* [Action item] Omit the pictures, but give back every entry below exactly as written.

Itemized modification records
---*---

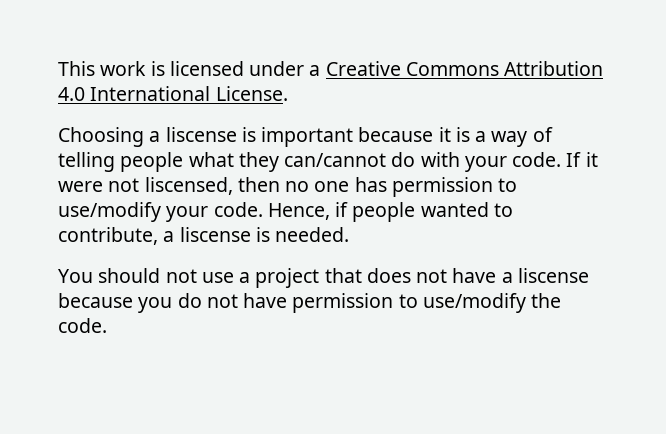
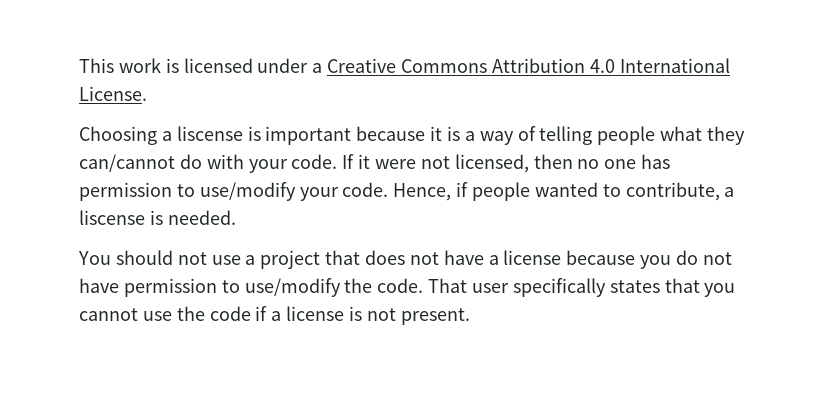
- If it were not liscensed, then no one has permission to use/modify your code.
+ If it were not licensed, then no one has permission to use/modify your code.
- You should not use a project that does not have a liscense because you do not have permission to use/modify the code.
+ You should not use a project that does not have a license because you do not have permission to use/modify the code.
+ That user specifically states that you cannot use the code if a license is not present.

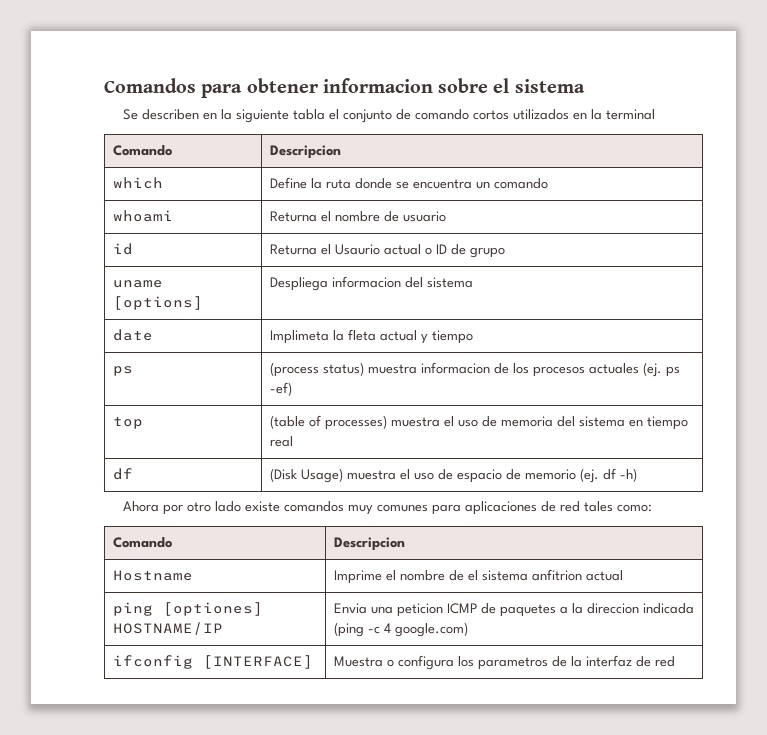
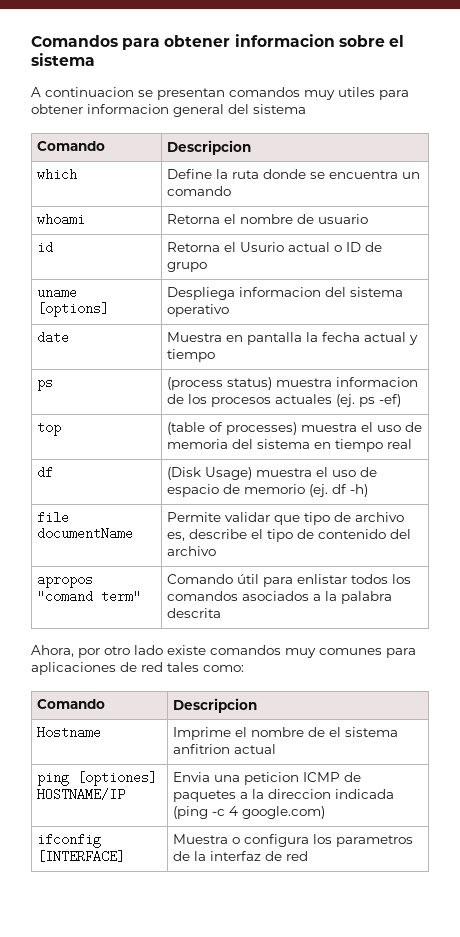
- Se describen en la siguiente tabla el conjunto de comando cortos utilizados en la terminal
+ A continuacion se presentan comandos muy utiles para obtener informacion general del sistema
- whoami | Returna el nombre de usuario
+ whoami | Retorna el nombre de usuario
- id | Returna el Usaurio actual o ID de grupo
+ id | Retorna el Usurio actual o ID de grupo
- uname [options] | Despliega informacion del sistema
+ uname [options] | Despliega informacion del sistema operativo
- date | Implimeta la fleta actual y tiempo
+ date | Muestra en pantalla la fecha actual y tiempo
- Ahora por otro lado existe comandos muy comunes para aplicaciones de red tales como:
+ file documentName | Permite validar que tipo de archivo es, describe el tipo de contenido del archivo
+ apropos "comand term" | Comando útil para enlistar todos los comandos asociados a la palabra descrita
+ Ahora, por otro lado existe comandos muy comunes para aplicaciones de red tales como:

---*---

* [Written solution]
- If it were not liscensed, then no one has permission to use/modify your code.
+ If it were not licensed, then no one has permission to use/modify your code.
- You should not use a project that does not have a liscense because you do not have permission to use/modify the code.
+ You should not use a project that does not have a license because you do not have permission to use/modify the code.
+ That user specifically states that you cannot use the code if a license is not present.

- Se describen en la siguiente tabla el conjunto de comando cortos utilizados en la terminal
+ A continuacion se presentan comandos muy utiles para obtener informacion general del sistema
- whoami | Returna el nombre de usuario
+ whoami | Retorna el nombre de usuario
- id | Returna el Usaurio actual o ID de grupo
+ id | Retorna el Usurio actual o ID de grupo
- uname [options] | Despliega informacion del sistema
+ uname [options] | Despliega informacion del sistema operativo
- date | Implimeta la fleta actual y tiempo
+ date | Muestra en pantalla la fecha actual y tiempo
- Ahora por otro lado existe comandos muy comunes para aplicaciones de red tales como:
+ file documentName | Permite validar que tipo de archivo es, describe el tipo de contenido del archivo
+ apropos "comand term" | Comando útil para enlistar todos los comandos asociados a la palabra descrita
+ Ahora, por otro lado existe comandos muy comunes para aplicaciones de red tales como:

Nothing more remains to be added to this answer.